Published Jun 2, 2024


The Electoral Commission of South Africa (IEC) has confirmed that it has received more than 579 objections submitted to it by various political parties who allege election fraud and the rigging of elections.

The commission also indicated that it would be announcing the final results on Sunday, in spite of a objections from more than 26 political parties that had lodged complaints with the commission.

The MK Party is among those that have called for the IEC to withdraw its intention to announce the results before dealing with their grievances.

Party leader Jacob Zuma said there was no rush to do so as the commission has seven days to announce the final results, as mandated by the Constitution.

"There is no rush. They must not rush us. If they rush us, it means they are not with us because these are serious matters that we are raising and we have proof of what we are saying," Zuma told members of the media on Saturday evening.

Addressing yet another press briefing on Saturday, IEC, CEO Mosotho Moepya revealed that the objections covered six different themes, with indications that these could increase as the investigation continues.
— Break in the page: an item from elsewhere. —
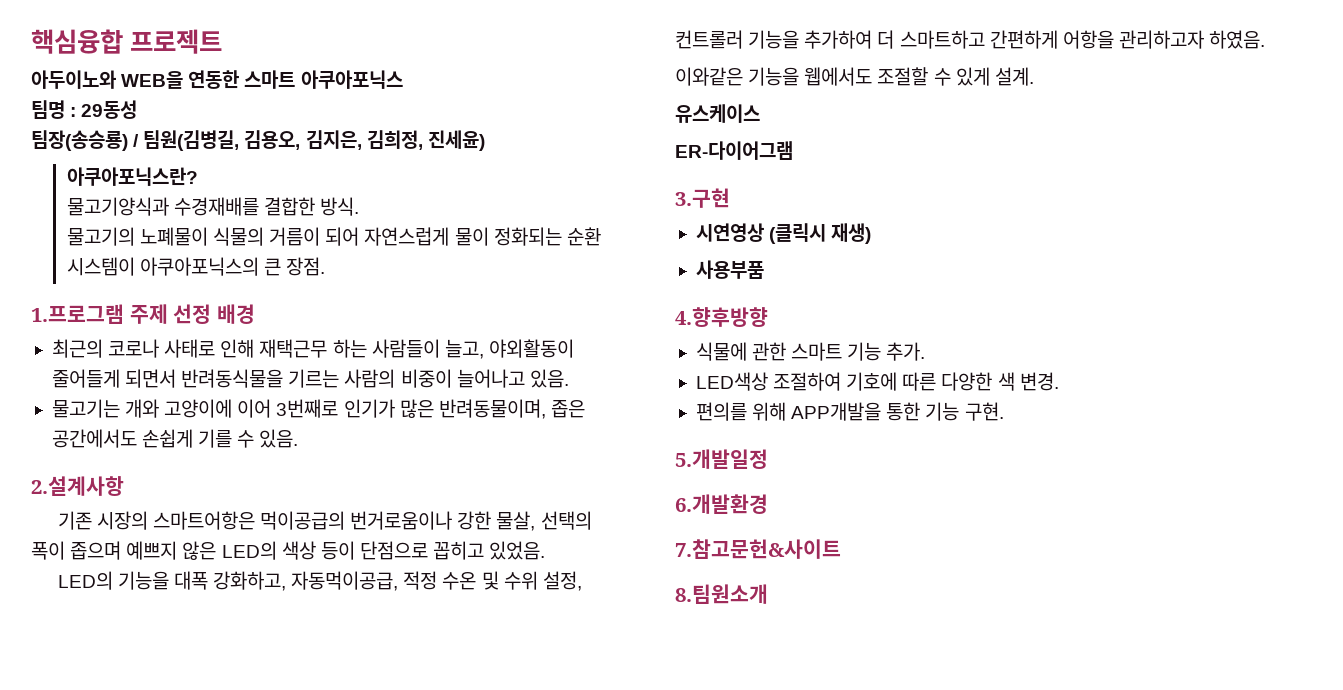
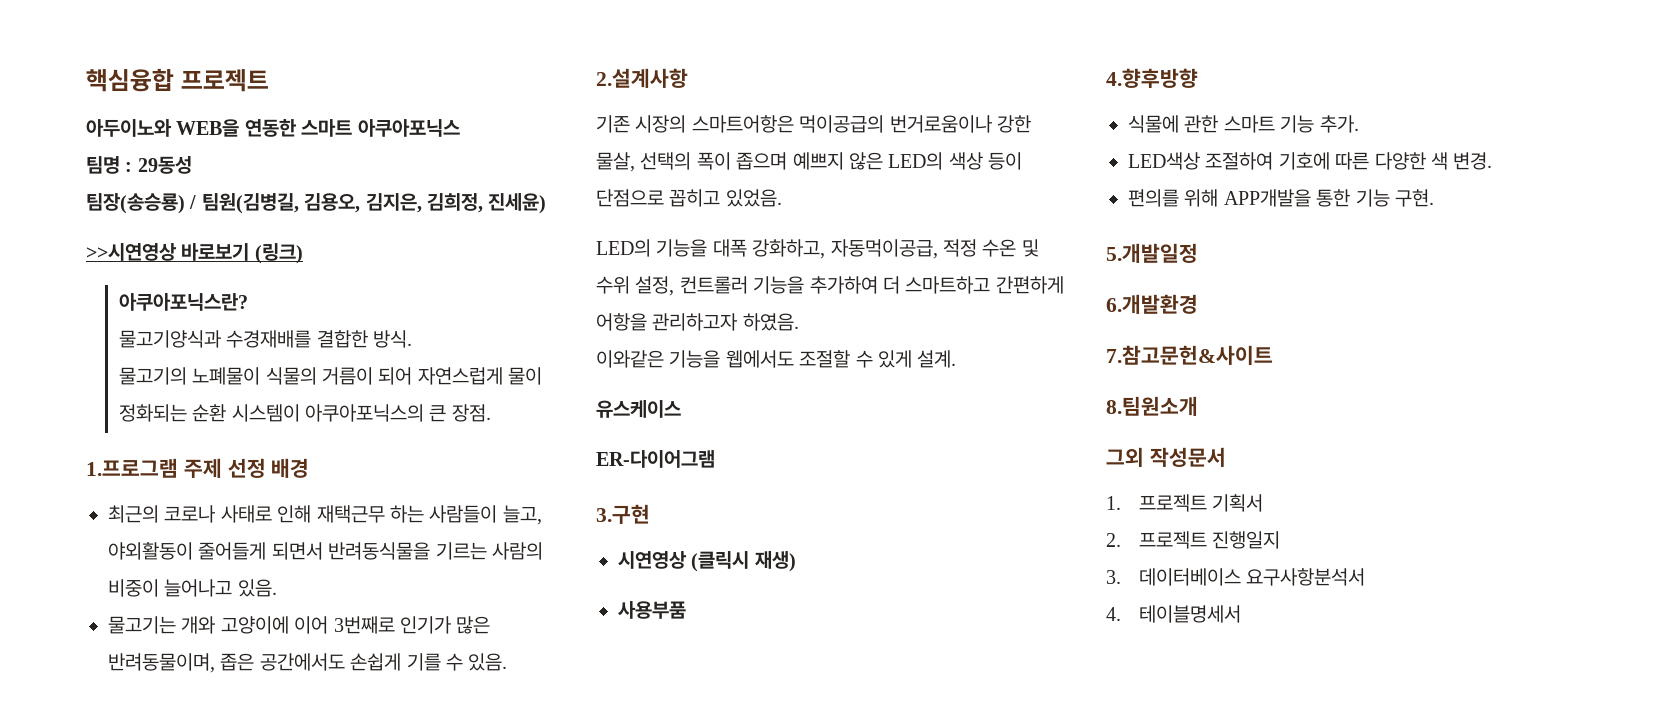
(485, 140) none -> [86,243,303,264] // >>시연영상 바로보기 (링크)
(768, 594) none -> [1106,447,1226,467] [1106,494,1264,512] [1106,531,1281,549] [1106,568,1366,586] [1106,605,1241,623] // 그외 작성문서 // 1. 프로젝트 기획서 // 2. 프로젝트 진행일지 // 3. 데이터베이스 요구사항분석서 // 4. 테이블명세서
"The IEC has received 579 objections, and I am saying 579 in quotes because ... there may be others we may have to work on. As a matter of fact, at the time we were preparing to come here, all those submissions that were given until 6pm were still going to be compiled. There are six general themes encapsulated in these objections that we have noticed," he said.

Instead of a recount, the MK Party alongside more than 20 other opposition political parties including, Cope, Sara, and many others have called for a re-run of the elections following more than 300 objections raised against the IEC and its handling of the elections.

The MK Party accused the commission of electoral fraud and deliberate rigging of the elections, with the party saying it is in possession of various pieces of evidence to prove its claim. The party also called for a commission of enquiry into the elections.

This was revealed by party spokesperson, Nhlamulo Ndhlela, who addressed the media during Zuma's special visit at the IEC results centre at Gallagher Estates in Midrand.

Zuma arrived to a media frenzy at the National Results Centre, with scores of local and international scribes jostling for position to capture his arrival. He had to be escorted to a private room before the press briefing.

The MK Party says it wants a commission inquiry established to probe alleged discrepancies that transpired in the capturing of election results for this year’s general elections. Party spokesperson Nhlamulo Ndhlela was speaking to media at the National Results Centre in Midrand on Saturday evening.

“We want to get to the bottom of exactly what transpired and we are going to push for that. It stops with the MK. It stops with President Zuma,” he said in an impromptu press briefing attended by some of the party’s leadership, including former president Jacob Zuma.

Meanwhile, the party, through its spokesperson, Nhlamulo Ndhlela, confirmed it had since submitted evidence to the IEC.

Instead of a recount, as initially stated, the MK Party says despite it wants a re-run of the elections, as well as a commission of enquiry into the elections amid allegations of electoral fraud and vote rigging.

“We want to get to the bottom of exactly what transpired and we are going to push for that. It stops with the MK. It stops with ... Zuma,” he said.

However, in spite of an ultimatum by the MK Party and other 25 political parties who have raised objections and called for the IEC to withhold the results, Moepya indicated that postponing the announcement would have unintended consequences for the voters. as well as the economy.

"There are many considerations to be made, as there are many people who are invested in this work, who really want this work brought to finality. They are invested in this work. They are not bystanders. Many voters are waiting for us to conclude.“

The markets. It is many things that (must be considered), "he said.